Os Sertões, do Oficina, acaba caindo nesse tipo de equívoco pois, sendo apresentado num espaço fechado, torna-se acessível somente à classe média e acaba, assim, cumprindo a ambígua função de um teatro classista que se quer conscientizador. Isto fica claro, por exemplo, se analisarmos a situação pelo viés da acessibilidade à informação. O espetáculo era pago pelo público; teve bilheteria. Nesse caso, a informação é paga; terá acesso a ela somente quem tiver dinheiro para garantir o acesso a ela.
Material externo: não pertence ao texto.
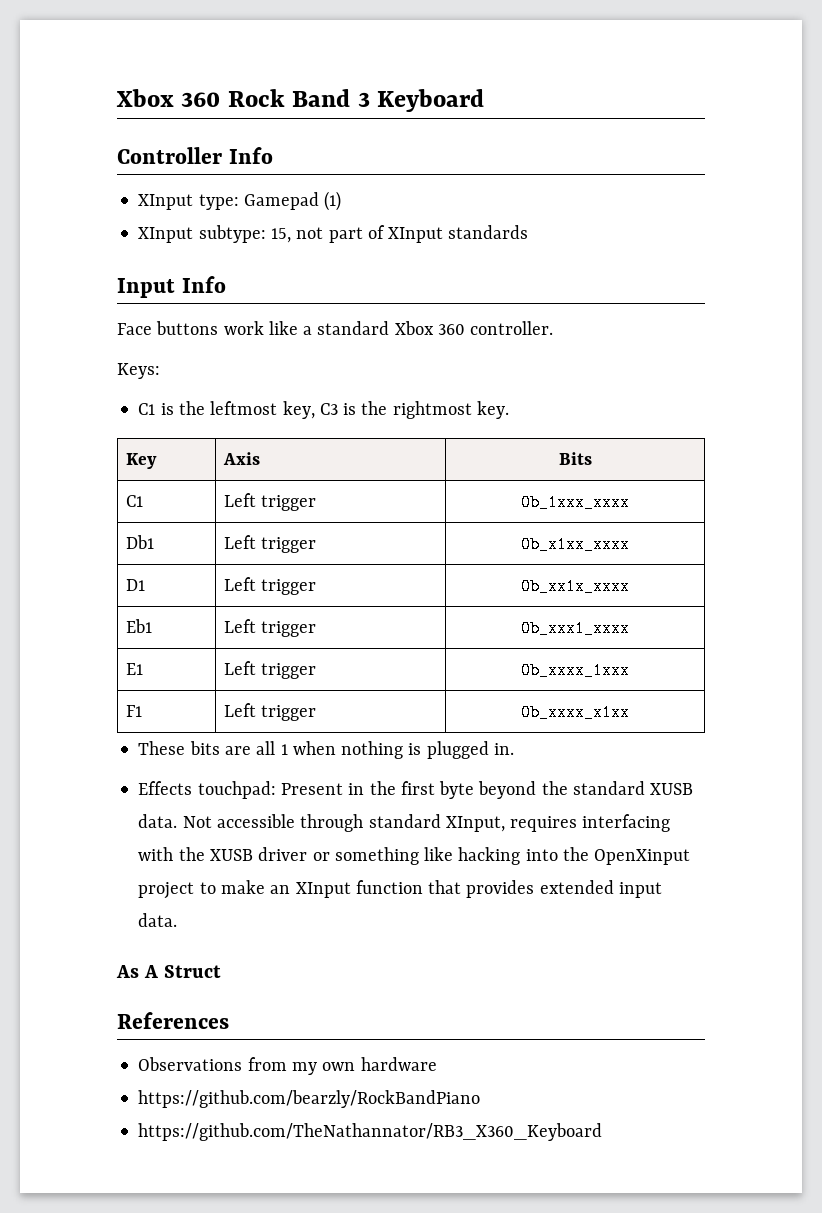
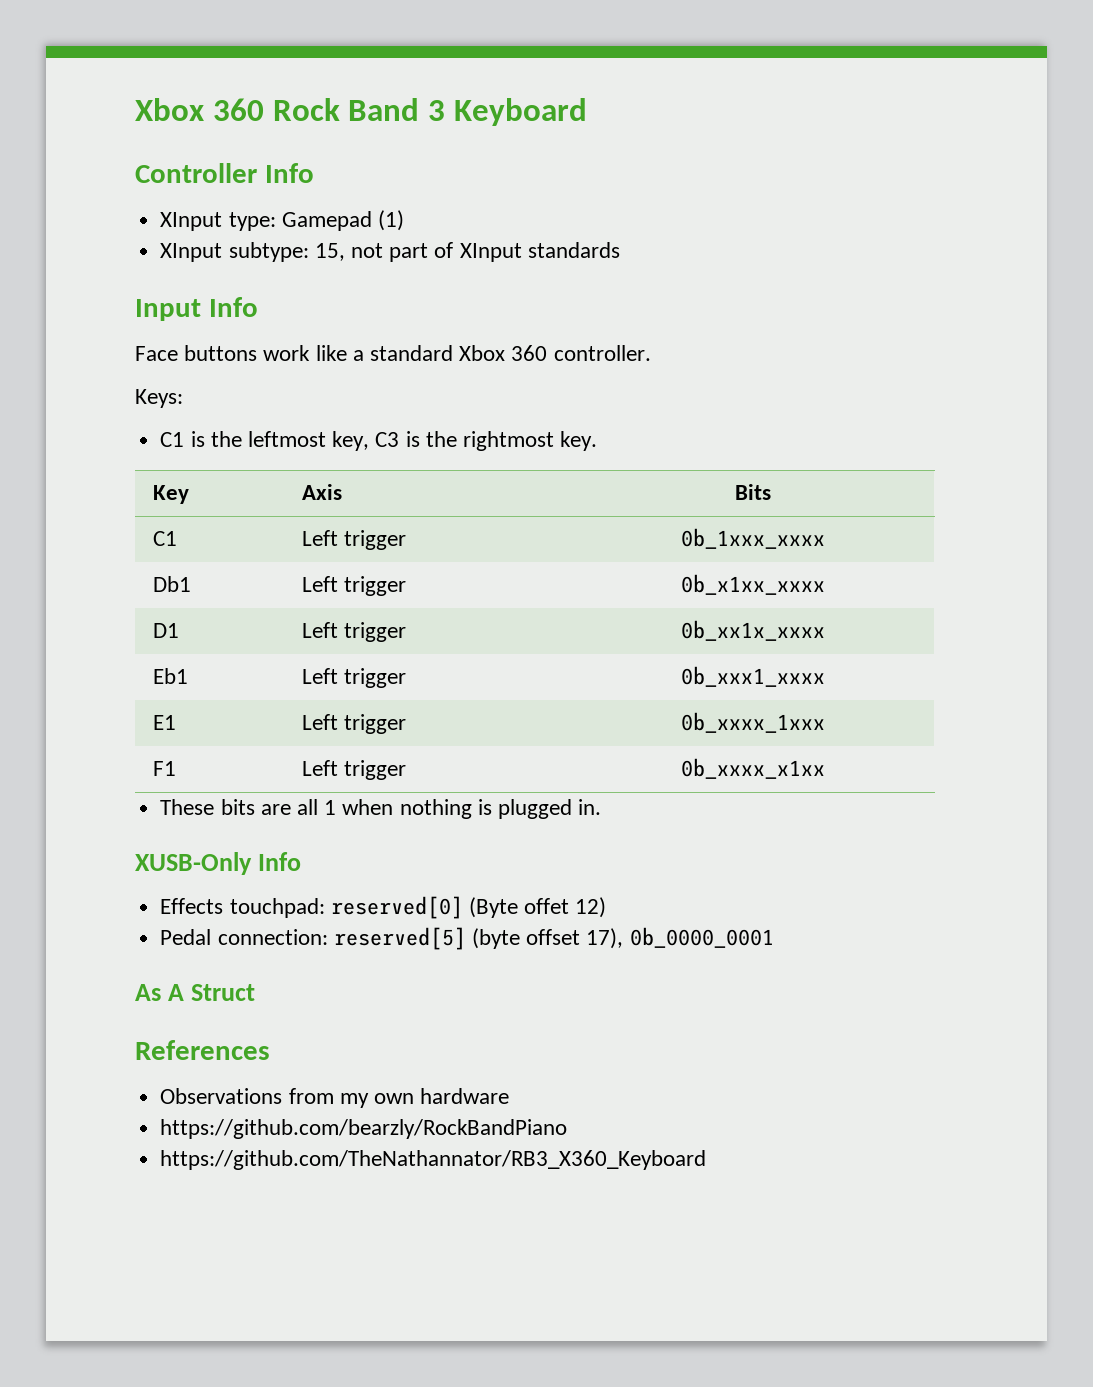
+ XUSB-Only Info
- Effects touchpad: Present in the first byte beyond the standard XUSB data. Not accessible through standard XInput, requires interfacing with the XUSB driver or something like hacking into the OpenXinput project to make an XInput function that provides extended input data.
+ Effects touchpad: reserved[0] (Byte offet 12)
+ Pedal connection: reserved[5] (byte offset 17), 0b_0000_0001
Quem não tiver dinheiro, não poderá apreender o universo simbólico ali proposto, não obterá as informações que o Oficina pretende compartilhar. E o potencial transformador destas informações, de posse apenas de uma elite, se dilui. Ainda que a intenção do teatro Oficina seja questionar, criticar ou revolucionar a realidade, o próprio teatro, etc, cria-se um paradoxo, ou talvez uma simples incoerência entre desejo e ato.
Ao se apresentar em espaços abertos, onde a informação não é paga, o Tá Na Rua rompe com essa distorção. Leva a discussão ideológica para a rua, restaurando a idéia da Ágora grega, onde os grandes temas que interessavam à pólis eram discutidos pelos cidadãos das cidades-Estado. Na rua, as instituições são expostas, esgarçadas, carnavalizadas; enfim, “viradas ao avesso” pelos atores. Assim, deixam à mostra o material de que são constituídas: a sua verdadeira anatomia – as vértebras, os membros, os órgãos que a mantêm viva. A idéia é desequilibrar este corpo. O simples ato de levar a instituição para fora do espaço privado, tornando-a pública, já inverte a lógica a ela inerente, questiona as suas regras, torna-a vulnerável, relativiza a verdade absoluta de seu discurso ideológico.
Na rua, em espaço aberto, é criado um campo de batalha. Uma liça, uma arena, um palco onde será travado o confronto direto entre os homens e as instituições. Por isso, o Tá Na Rua denomina grande parte de seus espetáculos como “autos”, com o sentido medieval de que um fato importante para a comunidade é exposto à opinião pública, e então analisado e julgado coletivamente. É ele quem escolhe o lugar do embate, e não a instituição em foco. A lógica aqui presente é a de não estabelecer um confronto direto. Para que confrontar a política no próprio Senado, ou questionar o casamento dentro de uma igreja? É no campo das artes que se dá a dimensão estética da política, isto é, a “partilha do sensível”.
Segundo Jacques Rancière, 

(...) a arte não é política antes de tudo pelas mensagens que ela transmite nem pela maneira como representa as estruturas sociais, os conflitos políticos ou as identidades sociais, étnicas ou sexuais. Ela é política antes de mais nada pela maneira como configura um sensorium espaço-temporal que determina maneiras do estar junto ou separado, fora ou dentro, face a ou no meio de… Ela é política enquanto recorta um determinado espaço ou um determinado tempo, enquanto os objetos com os quais ela povoa este espaço ou o ritmo que ela confere a esse tempo determinam uma forma de experiência específica, em conformidade ou em ruptura com outras: uma forma específica de visibilidade, uma modificação das relações entre formas sensíveis e regimes de significação, velocidades específicas, mas também e antes de mais nada formas de reunião ou de solidão. Porque a política, bem antes de ser o exercício de um poder ou uma luta pelo poder, é o recorte de um espaço específico de “ocupações comuns”; é o conflito para determinar os objetos que fazem ou não parte dessas ocupações, os sujeitos que participam ou não delas, etc. Se a arte é política, ela o é enquanto os espaços e os tempos que ela recorta e as formas de ocupação desses tempos e espaços que ela determina interferem com o recorte dos espaços e dos tempos, dos sujeitos e dos objetos, do privado e do público, das competências e das incompetências, que define uma comunidade política. [10]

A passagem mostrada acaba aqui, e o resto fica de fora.